Oh! pour cela, je le crois aisément, repartit Sancho, c'est une vraie bienheureuse, et n'était sa jalousie, je ne la troquerais pas pour la géante Andandona, qui, suivant mon maître, fut une femme très-entendue et de grand mérite. Ma Thérèse est de celles qui ne se laissent manquer de rien, dussent en pâtir leurs héritiers.
C'est avec raison qu'il est dit: on s'instruit beaucoup en voyageant, reprit notre chevalier; qui se serait jamais douté qu'il y a des singes qui devinent! Par ma foi, je ne le croirais point si je ne l'avais vu de mes yeux. En effet, seigneurs, poursuivit-il, je suis ce même don Quichotte de la Manche, qu'a dit ce bon animal, au mérite près, sur lequel il s'est un peu trop étendu; mais, quoi qu'il en soit, je rends grâces au ciel de m'avoir donné un bon cœur, et le désir d'être utile à tout le monde.
Si j'avais de l'argent, dit le page, je demanderais au singe de m'apprendre ce qui doit m'arriver dans mon voyage.
Seigneurs, répondit maître Pierre, je vous ai déjà dit que mon singe ne savait rien de l'avenir; s'il en avait connaissance, vous n'auriez pas besoin d'argent pour cela, car il n'est rien que je ne fusse disposé à faire en considération du seigneur don Quichotte, dont j'estime l'amitié plus que tous les trésors du monde. Aussi, pour le lui témoigner, je vais préparer mon théâtre, et en donner gratis le divertissement à la compagnie.
L'hôtelier, tout joyeux, indiqua l'endroit où l'on pouvait dresser le théâtre; ce qui fut fait en un instant.
Don Quichotte avait peine à comprendre qu'un singe devinât et fît des réponses; il se retira avec Sancho dans un coin de l'écurie pendant que maître Pierre s'occupait de ses préparatifs, et voyant que personne ne pouvait les entendre: Sancho, lui dit-il, j'ai pensé et repensé à l'étonnante habileté de ce singe, et pour mon compte je suis très-porté à croire que son maître a fait quelque pacte ou convention tacite avec le démon.
Oh! je gagerais bien, répondit Sancho, qu'ils n'ont point dit leur bénédicité avant de faire cette collation; mais, seigneur, à quoi sert à ce maître Pierre d'avoir fait un pacte avec le diable?
Tu ne m'as pas compris, reprit don Quichotte: je veux dire que, par un pacte, le diable est convenu de donner ce talent au singe, pour enrichir le maître qui, plus tard en retour, devra livrer son âme au diable, but que poursuit sans cesse cet ennemi du genre humain. Ce qui me le fait penser, c'est que le singe ne parle que du passé et du présent, car là se borne toute la science du démon, qui ne sait rien de l'avenir, si ce n'est par quelques conjectures, et encore se trompe-t-il souvent, Dieu seul s'étant réservé la connaissance de toutes choses. Cela étant, il est clair que le singe ne parle qu'avec le secours du diable, et je suis étonné qu'on n'ait point encore déféré ce maître Pierre au saint-office, pour lui faire avouer en vertu de quoi son singe devine. Après tout, ni son maître ni lui ne sont prophètes, ils ne sont point non plus tireurs d'horoscopes, si ce n'est peut-être à la manière dont tout le monde s'en mêle aujourd'hui en Espagne, même les savetiers et les laquais, qui, par leurs mensonges et leur ignorance, sont parvenus à discréditer l'astrologie judiciaire, cette science merveilleuse et ineffable.
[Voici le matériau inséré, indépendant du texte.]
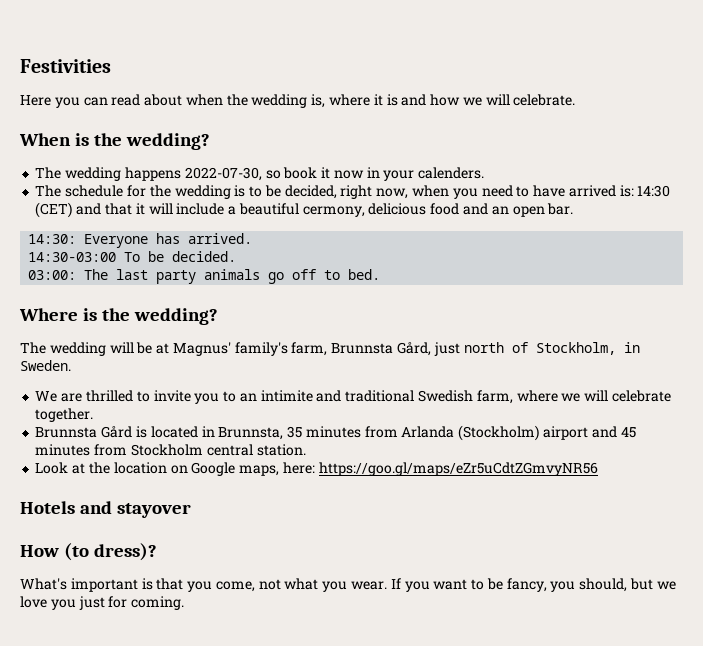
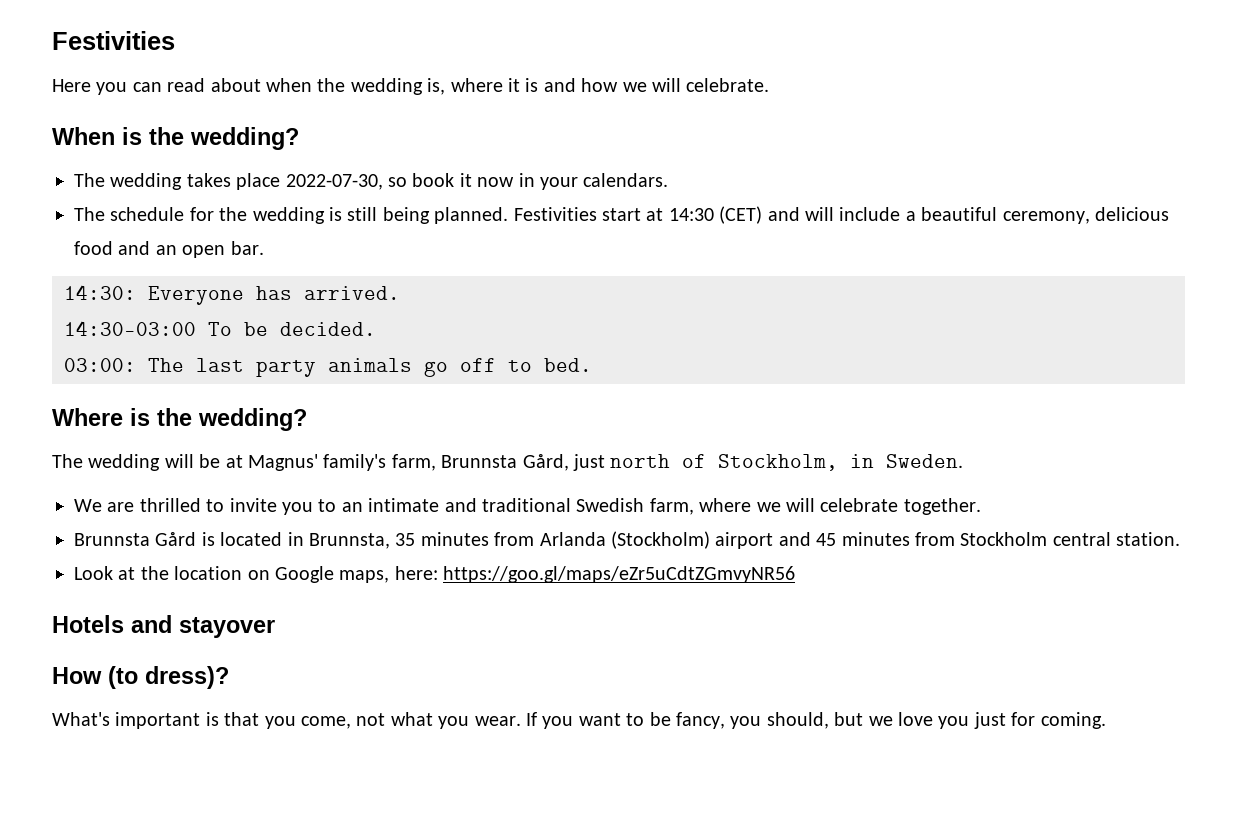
[124,167,181,181] happens -> [186,173,281,190] takes place
[418,167,485,179] calenders. -> [583,173,669,187] calendars.
[249,185,634,199] to be decided, right now, when you need to have arrived is: -> [347,207,664,224] still being planned. Festivities start at
[104,203,145,215] that it -> (800, 214) none
[302,206,365,217] cermony, -> [1002,211,1090,224] ceremony,
[260,390,313,402] intimite -> [368,498,440,512] intimate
A propos d'astrologie, cela me rappelle cette femme de qualité qui demandait à un de ces tireurs d'horoscopes, si une petite chienne qu'elle avait deviendrait pleine, si elle mettrait bas, de quelle couleur seraient ses petits, et quel en serait le nombre. Notre homme, après avoir interrogé sa figure, répondit que la chienne aurait trois chiens, l'un vert, l'autre rouge et le troisième mêlé, pourvu toutefois qu'elle fût couverte le lundi ou le samedi, entre onze et douze heures du jour ou de la nuit. Eh bien, la petite chienne mourut au bout de trois jours, et la prédiction ne laissa pas de mettre l'astrologue en grande réputation d'habileté.
Malgré tout, seigneur, reprit Sancho, je voudrais bien faire demander au singe si ce que vous avez raconté de la caverne de Montesinos est véritable; pour moi, je pense, soit dit sans vous offenser, que ce sont autant de rêveries, ou tout au moins des visions que vous aurez eues en dormant.